-- Input data follows --
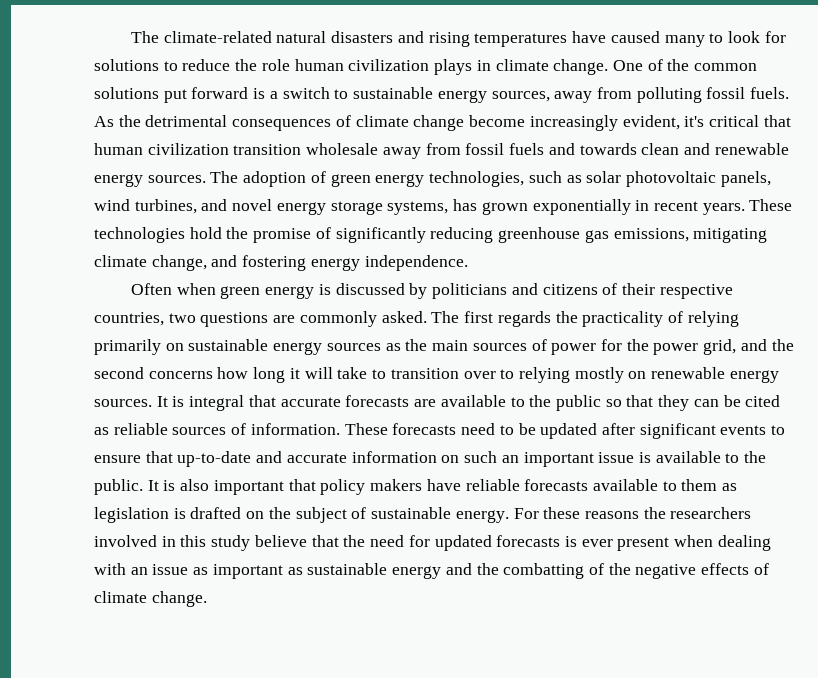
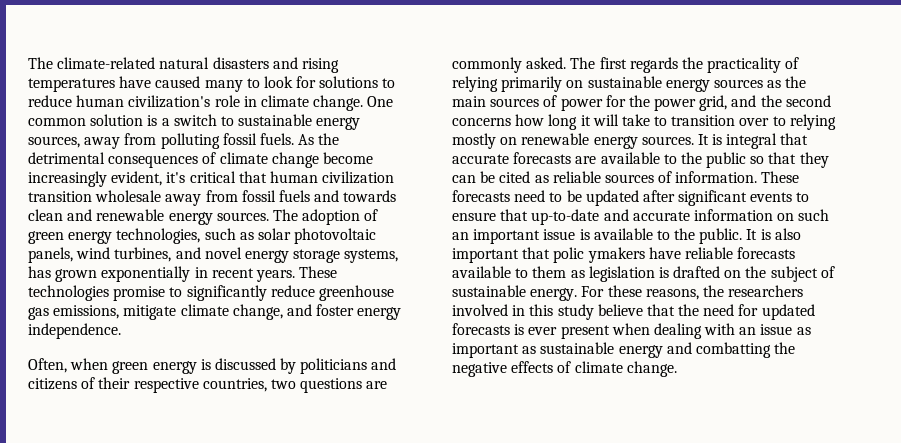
- The climate-related natural disasters and rising temperatures have caused many to look for solutions to reduce the role human civilization plays in climate change. One of the common solutions put forward is a switch to sustainable energy sources, away from polluting fossil fuels.
+ The climate-related natural disasters and rising temperatures have caused many to look for solutions to reduce human civilization's role in climate change. One common solution is a switch to sustainable energy sources, away from polluting fossil fuels.
- These technologies hold the promise of significantly reducing greenhouse gas emissions, mitigating climate change, and fostering energy independence.
+ These technologies promise to significantly reduce greenhouse gas emissions, mitigate climate change, and foster energy independence.
- Often when green energy is discussed by politicians and citizens of their respective countries, two questions are commonly asked.
+ Often, when green energy is discussed by politicians and citizens of their respective countries, two questions are commonly asked.
- It is also important that policy makers have reliable forecasts available to them as legislation is drafted on the subject of sustainable energy.
+ It is also important that polic ymakers have reliable forecasts available to them as legislation is drafted on the subject of sustainable energy.
- For these reasons the researchers involved in this study believe that the need for updated forecasts is ever present when dealing with an issue as important as sustainable energy and the combatting of the negative effects of climate change.
+ For these reasons, the researchers involved in this study believe that the need for updated forecasts is ever present when dealing with an issue as important as sustainable energy and combatting the negative effects of climate change.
-- Input data concluded --
Aim of the exercise — Your task is a word-for-word transcription of the entries, leaving out all pictures.

Result of the exercise —
- The climate-related natural disasters and rising temperatures have caused many to look for solutions to reduce the role human civilization plays in climate change. One of the common solutions put forward is a switch to sustainable energy sources, away from polluting fossil fuels.
+ The climate-related natural disasters and rising temperatures have caused many to look for solutions to reduce human civilization's role in climate change. One common solution is a switch to sustainable energy sources, away from polluting fossil fuels.
- These technologies hold the promise of significantly reducing greenhouse gas emissions, mitigating climate change, and fostering energy independence.
+ These technologies promise to significantly reduce greenhouse gas emissions, mitigate climate change, and foster energy independence.
- Often when green energy is discussed by politicians and citizens of their respective countries, two questions are commonly asked.
+ Often, when green energy is discussed by politicians and citizens of their respective countries, two questions are commonly asked.
- It is also important that policy makers have reliable forecasts available to them as legislation is drafted on the subject of sustainable energy.
+ It is also important that polic ymakers have reliable forecasts available to them as legislation is drafted on the subject of sustainable energy.
- For these reasons the researchers involved in this study believe that the need for updated forecasts is ever present when dealing with an issue as important as sustainable energy and the combatting of the negative effects of climate change.
+ For these reasons, the researchers involved in this study believe that the need for updated forecasts is ever present when dealing with an issue as important as sustainable energy and combatting the negative effects of climate change.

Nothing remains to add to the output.